Aguy-grobbulus · September 3, 2022, 4:37pm

If you guys are really interested, I work in distributed cloud computing daily.

Most companies don’t manage their own servers, but rent server space from a service like Google Cloud Services, or Amazon Web Services.
They can scale up the machine type for the server they want to rent, meaning add more memory to it, but this typically only goes so far, because of a common principle in modern computing: scale out > scale up. It’s cheaper and more efficient to distribute server load across many cheap machines than it is to use a single very high memory machine to handle all the server operations in memory.

Now, the part that nobody but Blizzard devs are actually privy to is how their server operations are written, but here’s what makes most sense to me given the server features they currently support — specifically layers:

In a distributed system there is (often) a single machine called the namenode, which distributes information to the other machines, called worker nodes.
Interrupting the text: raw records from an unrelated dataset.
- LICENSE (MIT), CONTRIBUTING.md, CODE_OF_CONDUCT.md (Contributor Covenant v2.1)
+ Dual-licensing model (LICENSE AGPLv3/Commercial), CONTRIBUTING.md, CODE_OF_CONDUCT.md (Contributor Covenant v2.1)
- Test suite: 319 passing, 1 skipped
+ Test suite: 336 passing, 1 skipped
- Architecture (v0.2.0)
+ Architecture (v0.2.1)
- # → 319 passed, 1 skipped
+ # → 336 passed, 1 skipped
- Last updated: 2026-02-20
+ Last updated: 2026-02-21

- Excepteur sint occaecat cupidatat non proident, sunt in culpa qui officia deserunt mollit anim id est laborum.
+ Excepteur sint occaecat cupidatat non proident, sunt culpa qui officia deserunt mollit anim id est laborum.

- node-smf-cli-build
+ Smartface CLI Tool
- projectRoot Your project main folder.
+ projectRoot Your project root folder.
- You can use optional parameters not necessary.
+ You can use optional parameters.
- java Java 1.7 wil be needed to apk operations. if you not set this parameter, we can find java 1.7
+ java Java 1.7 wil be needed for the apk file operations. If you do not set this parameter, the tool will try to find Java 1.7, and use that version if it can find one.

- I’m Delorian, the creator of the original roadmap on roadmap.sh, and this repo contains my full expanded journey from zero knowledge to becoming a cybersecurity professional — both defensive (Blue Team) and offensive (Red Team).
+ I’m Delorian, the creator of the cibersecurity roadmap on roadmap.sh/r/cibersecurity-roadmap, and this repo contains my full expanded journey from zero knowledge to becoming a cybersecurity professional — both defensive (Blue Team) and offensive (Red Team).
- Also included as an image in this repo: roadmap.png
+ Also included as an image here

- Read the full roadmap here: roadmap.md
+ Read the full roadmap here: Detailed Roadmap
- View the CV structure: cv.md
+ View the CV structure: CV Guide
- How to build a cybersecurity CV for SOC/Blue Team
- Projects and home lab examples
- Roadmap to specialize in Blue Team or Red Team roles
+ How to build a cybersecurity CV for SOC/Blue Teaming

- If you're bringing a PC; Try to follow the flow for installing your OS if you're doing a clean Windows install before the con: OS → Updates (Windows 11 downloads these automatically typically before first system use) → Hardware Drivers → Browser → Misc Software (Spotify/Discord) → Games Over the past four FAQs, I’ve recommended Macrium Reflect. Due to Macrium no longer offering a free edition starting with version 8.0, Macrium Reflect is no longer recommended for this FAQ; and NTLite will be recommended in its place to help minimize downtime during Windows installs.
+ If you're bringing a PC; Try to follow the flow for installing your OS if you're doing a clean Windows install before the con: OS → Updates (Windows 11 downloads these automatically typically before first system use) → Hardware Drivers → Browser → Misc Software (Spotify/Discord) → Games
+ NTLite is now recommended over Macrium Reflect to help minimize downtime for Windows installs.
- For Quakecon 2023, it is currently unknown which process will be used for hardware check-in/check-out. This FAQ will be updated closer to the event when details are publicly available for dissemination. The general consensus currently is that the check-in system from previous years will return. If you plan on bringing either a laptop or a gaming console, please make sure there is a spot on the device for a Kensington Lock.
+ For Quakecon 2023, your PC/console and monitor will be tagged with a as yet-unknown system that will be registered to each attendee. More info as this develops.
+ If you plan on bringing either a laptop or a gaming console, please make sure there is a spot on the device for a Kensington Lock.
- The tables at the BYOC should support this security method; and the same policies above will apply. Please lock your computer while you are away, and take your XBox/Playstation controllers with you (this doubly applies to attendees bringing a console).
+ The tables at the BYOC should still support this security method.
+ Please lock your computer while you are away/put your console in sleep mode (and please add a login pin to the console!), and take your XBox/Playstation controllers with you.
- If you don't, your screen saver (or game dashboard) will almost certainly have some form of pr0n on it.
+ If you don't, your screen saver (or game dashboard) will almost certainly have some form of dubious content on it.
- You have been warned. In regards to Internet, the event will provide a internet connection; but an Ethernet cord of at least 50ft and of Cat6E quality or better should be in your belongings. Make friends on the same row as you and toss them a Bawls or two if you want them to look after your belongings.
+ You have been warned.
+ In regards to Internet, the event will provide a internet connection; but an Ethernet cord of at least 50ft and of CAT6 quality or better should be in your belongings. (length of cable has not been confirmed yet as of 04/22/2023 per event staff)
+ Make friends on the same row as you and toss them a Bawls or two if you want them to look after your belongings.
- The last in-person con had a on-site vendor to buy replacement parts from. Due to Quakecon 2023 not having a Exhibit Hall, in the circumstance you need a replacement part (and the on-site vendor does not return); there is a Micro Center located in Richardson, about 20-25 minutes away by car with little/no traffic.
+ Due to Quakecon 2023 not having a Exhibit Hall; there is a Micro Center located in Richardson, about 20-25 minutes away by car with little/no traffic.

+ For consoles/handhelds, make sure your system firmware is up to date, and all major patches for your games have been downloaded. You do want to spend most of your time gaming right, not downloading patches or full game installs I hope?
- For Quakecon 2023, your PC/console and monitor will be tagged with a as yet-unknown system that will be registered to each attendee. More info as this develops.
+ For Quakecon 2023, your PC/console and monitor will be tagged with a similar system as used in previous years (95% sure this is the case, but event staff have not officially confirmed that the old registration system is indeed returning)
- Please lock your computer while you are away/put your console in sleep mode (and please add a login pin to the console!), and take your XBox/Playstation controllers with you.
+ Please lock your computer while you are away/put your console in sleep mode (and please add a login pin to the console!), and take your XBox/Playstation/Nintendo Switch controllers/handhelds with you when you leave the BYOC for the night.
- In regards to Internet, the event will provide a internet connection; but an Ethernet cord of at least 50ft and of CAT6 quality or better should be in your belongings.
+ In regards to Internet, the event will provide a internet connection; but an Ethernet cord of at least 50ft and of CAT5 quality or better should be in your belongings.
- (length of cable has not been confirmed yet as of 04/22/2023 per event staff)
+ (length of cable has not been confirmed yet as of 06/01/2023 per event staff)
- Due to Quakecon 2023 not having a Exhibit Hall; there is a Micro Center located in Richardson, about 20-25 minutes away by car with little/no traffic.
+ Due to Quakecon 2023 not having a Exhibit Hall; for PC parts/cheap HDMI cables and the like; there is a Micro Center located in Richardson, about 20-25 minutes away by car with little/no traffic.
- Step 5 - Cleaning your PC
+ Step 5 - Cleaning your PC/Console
The worker nodes process that information given a set of instructions (code) and then send that processed info back to the namenode, which keeps track of the states and information across all the worker nodes.

Worker nodes machine types are typically either standard (120 GB) or highmem (208 GB), and are given 4, 8, 16, or 32 (very rarely) virtual cores.

I expect that for a given server, the layers are distributed across worker nodes individually, and the number of worker nodes is dynamically scaled depending on server load, but it’s CAPPED at a certain number of layers, and for good reason: certain server operations are not and can not be layered. Those operations are the Auction House and Mailbox.

The Auction House and Mailbox need to be kept in parity across layers at all times, and players on all layers are interacting with the same Auction House and Mailbox simultaneously. Remember that the namenode needs to keep track of the state and info of all the worker nodes in real time. This means that servers are bottlenecked by the operational load of that one machine, and like I mentioned before, the highest amount of memory you can provision for one machine is 208 GB with 32 vCPu.

This probably isn’t the full picture, but I hope this represents a more thorough explanation as to the reason that “throw more money/memory at it” is not always, or even often, a solution to server load.